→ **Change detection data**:

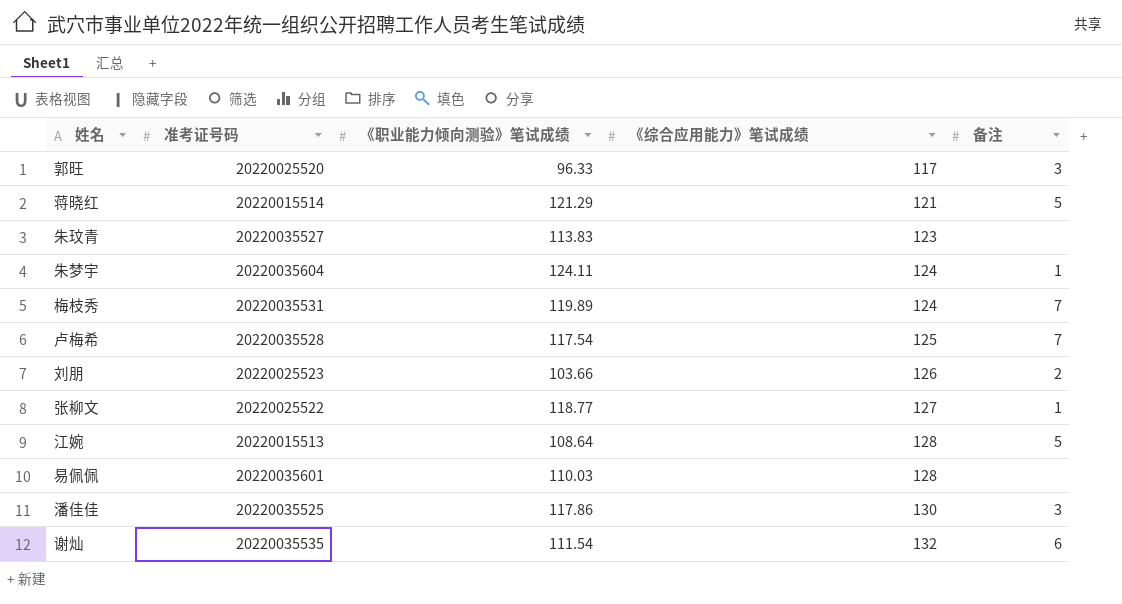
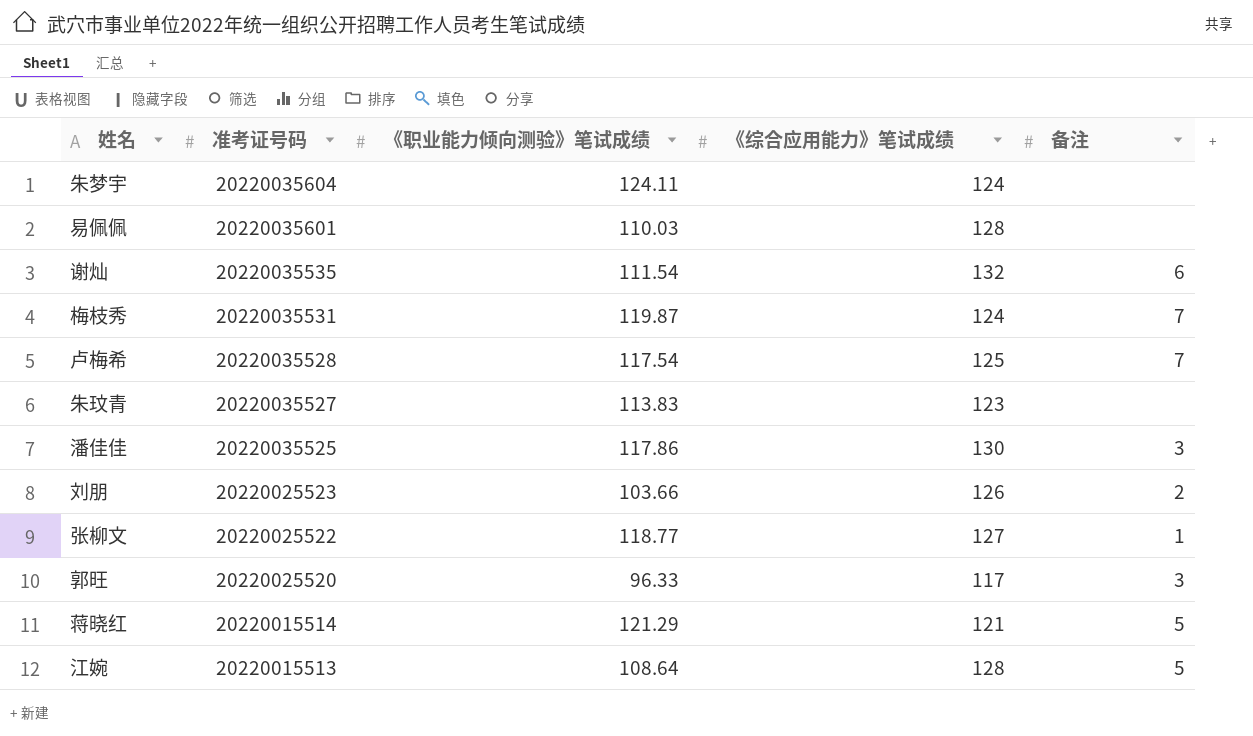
row order: 《综合应用能力》笔试成绩 ascending -> 准考证号码 descending
朱梦宇 | 备注: 1 -> none
梅枝秀 | 《职业能力倾向测验》笔试成绩: 119.89 -> 119.87

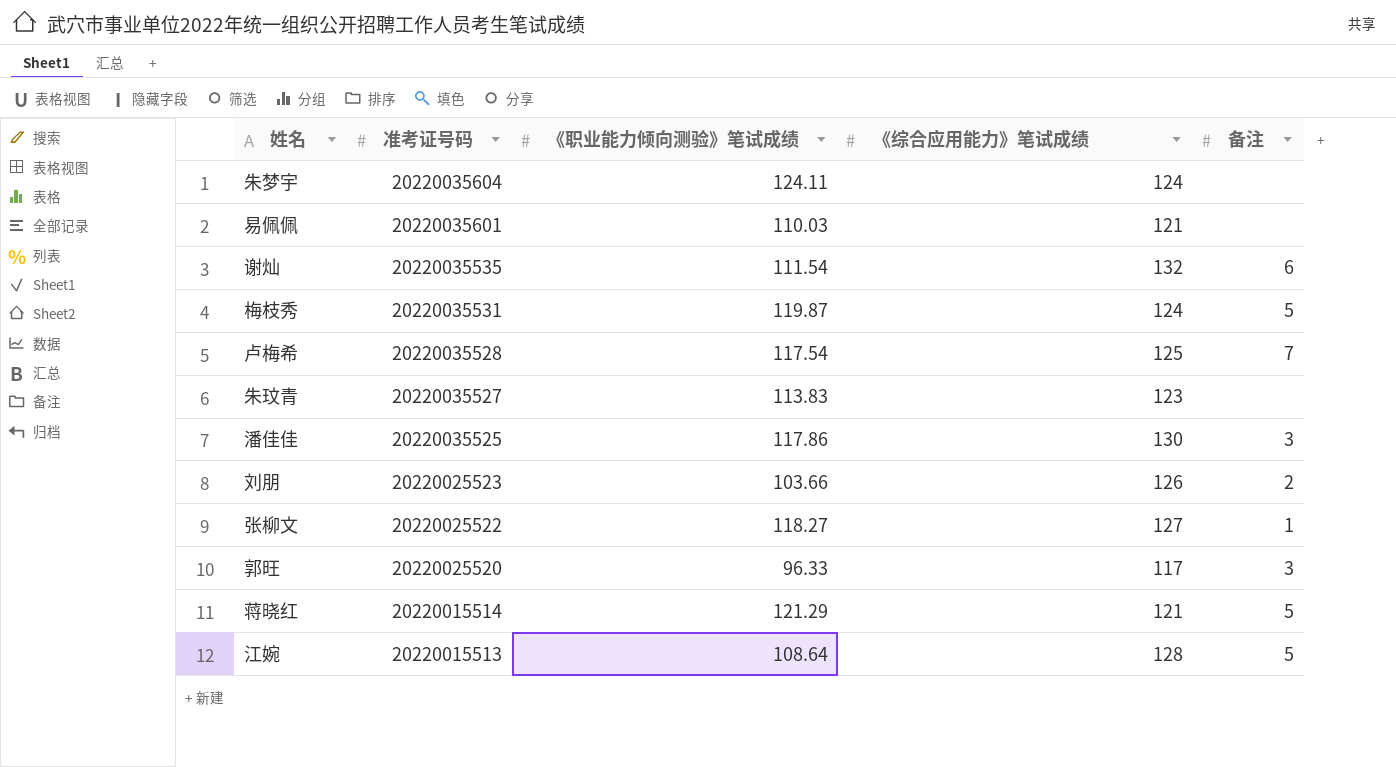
易佩佩 | 《综合应用能力》笔试成绩: 128 -> 121
梅枝秀 | 备注: 7 -> 5
张柳文 | 《职业能力倾向测验》笔试成绩: 118.77 -> 118.27

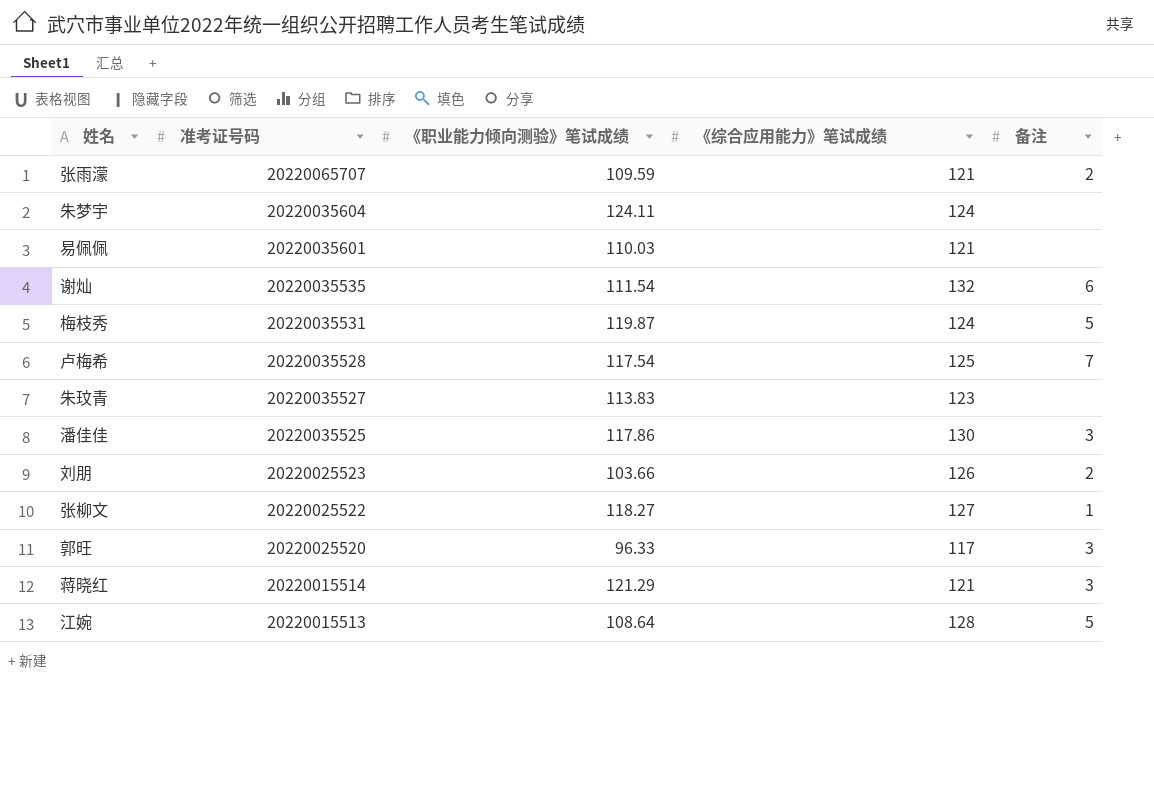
row 张雨濛: none -> 20220065707 | 109.59 | 121 | 2
蒋晓红 | 备注: 5 -> 3

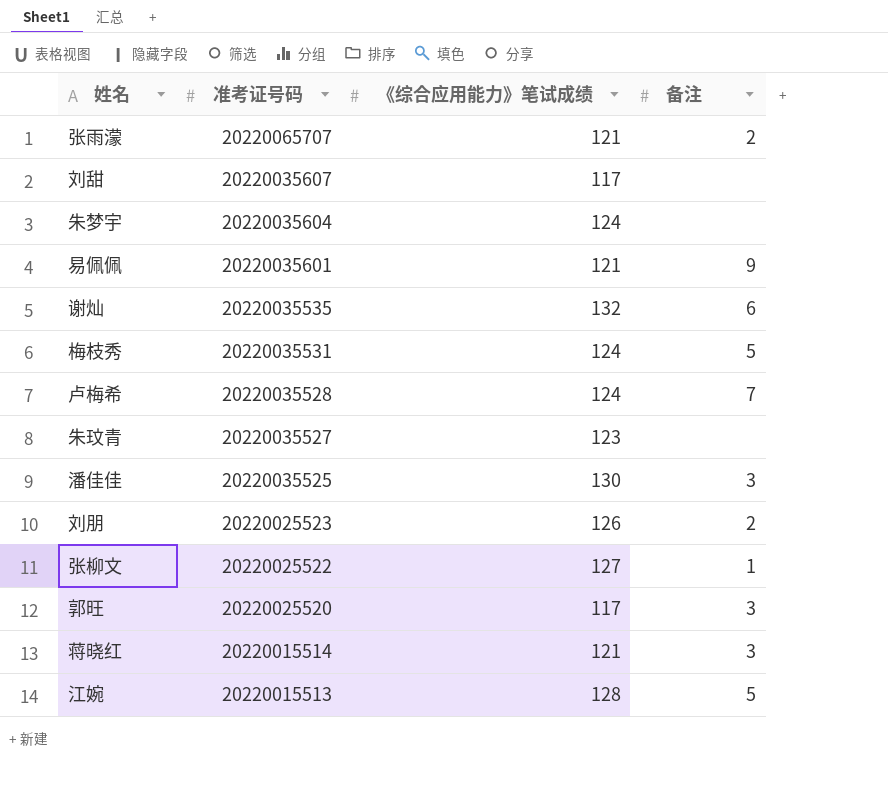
column 《职业能力倾向测验》笔试成绩 | position: 3 -> none
row 刘甜: none -> 20220035607 | 117 | none
易佩佩 | 备注: none -> 9
卢梅希 | 《综合应用能力》笔试成绩: 125 -> 124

→ **ABOUT THIS EXERCISE**: Collect the lines of the data that carry the word "none".

→ **TASK RESULT**:
朱梦宇 | 备注: 1 -> none
row 张雨濛: none -> 20220065707 | 109.59 | 121 | 2
column 《职业能力倾向测验》笔试成绩 | position: 3 -> none
row 刘甜: none -> 20220035607 | 117 | none
易佩佩 | 备注: none -> 9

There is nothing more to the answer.